Front-end code edit data
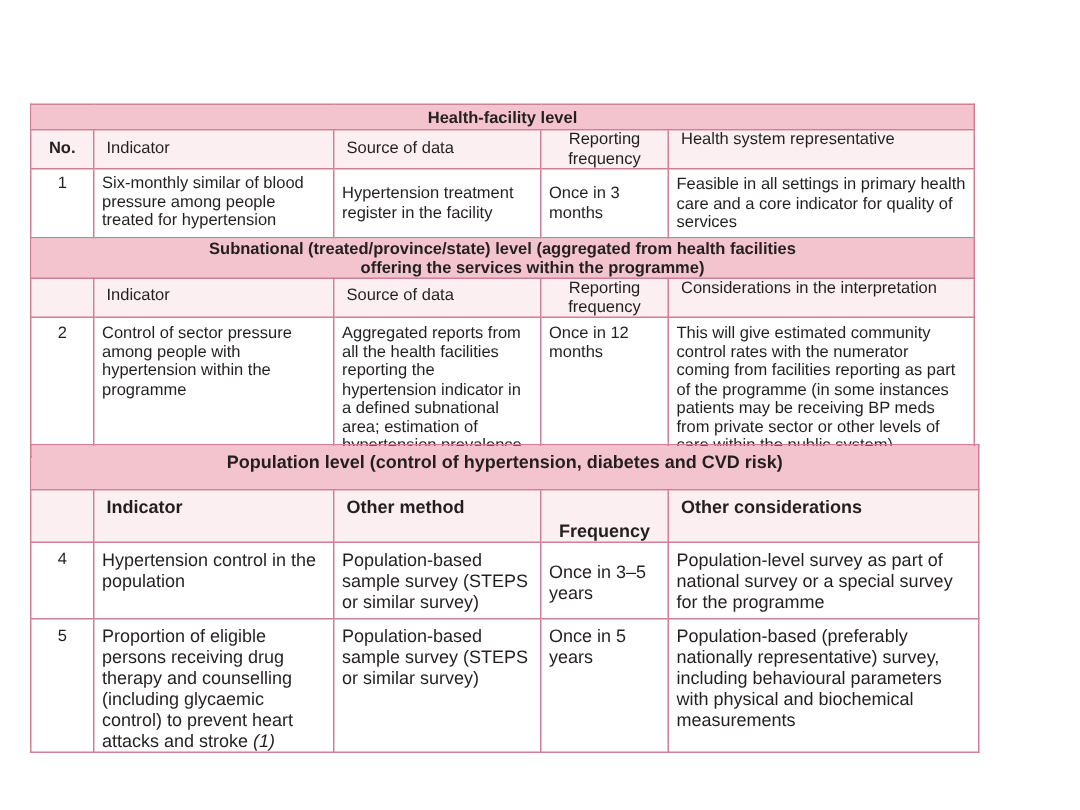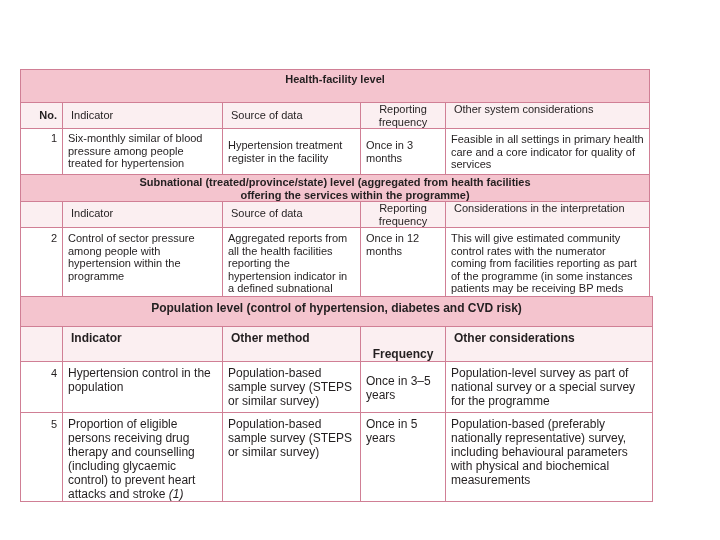--- a/index.html
+++ b/index.html
@@ -28,7 +28,7 @@
       <col style="width:204px">
   </colgroup>
   <tbody>
-      <tr class="band" style="height:33px">
+      <tr class="band" style="height:17px">
     <td colspan="5" style="padding-top:3px">Health-facility level</td>
   </tr>
   <tr class="hdr" style="height:24px">

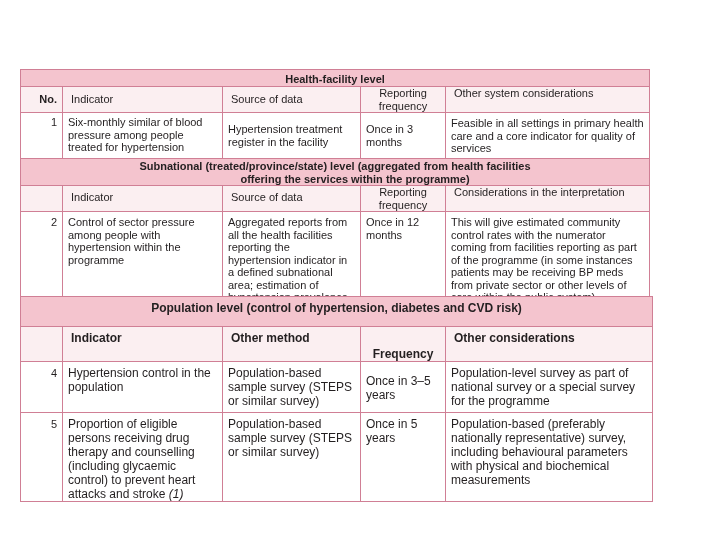--- a/index.html
+++ b/index.html
@@ -9,7 +9,7 @@
   .tbl td { border:1px solid #d07f95; vertical-align:top; padding:0 5px; overflow:hidden; }
   .band td { background:#f4c4ce; font-weight:bold; text-align:center; font-size:11px; line-height:12.5px; }
   .hdr td { background:#fbeff1; }
-  .num { text-align:right; }
+  .num { text-align:center; }
   .data td { background:#ffffff; }
   .pop { font-size:12px; line-height:14px; }
   .pop .band td { font-size:12px; }

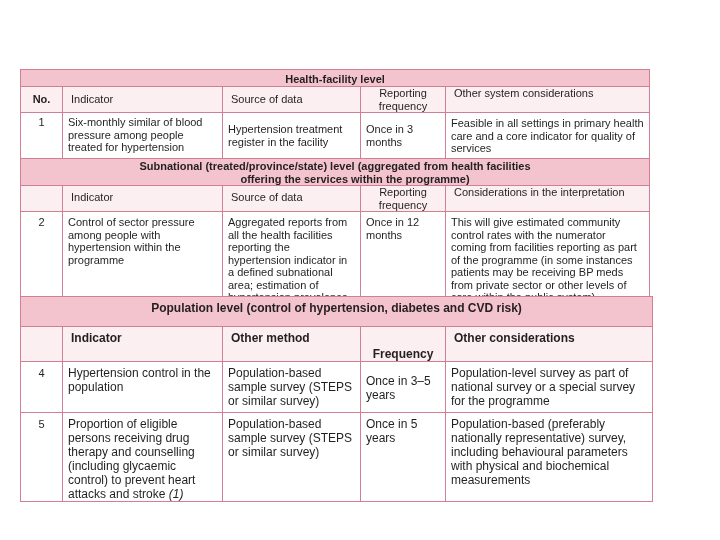--- a/index.html
+++ b/index.html
@@ -36,7 +36,7 @@
     <td style="padding-top:6px;padding-left:8px">Indicator</td>
     <td style="padding-top:6px;padding-left:8px">Source of data</td>
     <td style="text-align:center;padding-top:0">Reporting frequency</td>
-    <td style="padding-top:0;padding-left:8px">Other system considerations</td>
+    <td style="padding-top:0;padding-left:8px">Health system representative</td>
   </tr>
   <tr class="data" style="height:46px">
     <td class="num" style="padding-top:3px">1</td>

--- What you are asked to do ---
In repeating the entries, exclude the pictures and alter nothing else.

--- Task response ---
--- a/index.html
+++ b/index.html
@@ -28,7 +28,7 @@
       <col style="width:204px">
   </colgroup>
   <tbody>
-      <tr class="band" style="height:33px">
+      <tr class="band" style="height:17px">
     <td colspan="5" style="padding-top:3px">Health-facility level</td>
   </tr>
   <tr class="hdr" style="height:24px">

--- a/index.html
+++ b/index.html
@@ -9,7 +9,7 @@
   .tbl td { border:1px solid #d07f95; vertical-align:top; padding:0 5px; overflow:hidden; }
   .band td { background:#f4c4ce; font-weight:bold; text-align:center; font-size:11px; line-height:12.5px; }
   .hdr td { background:#fbeff1; }
-  .num { text-align:right; }
+  .num { text-align:center; }
   .data td { background:#ffffff; }
   .pop { font-size:12px; line-height:14px; }
   .pop .band td { font-size:12px; }

--- a/index.html
+++ b/index.html
@@ -36,7 +36,7 @@
     <td style="padding-top:6px;padding-left:8px">Indicator</td>
     <td style="padding-top:6px;padding-left:8px">Source of data</td>
     <td style="text-align:center;padding-top:0">Reporting frequency</td>
-    <td style="padding-top:0;padding-left:8px">Other system considerations</td>
+    <td style="padding-top:0;padding-left:8px">Health system representative</td>
   </tr>
   <tr class="data" style="height:46px">
     <td class="num" style="padding-top:3px">1</td>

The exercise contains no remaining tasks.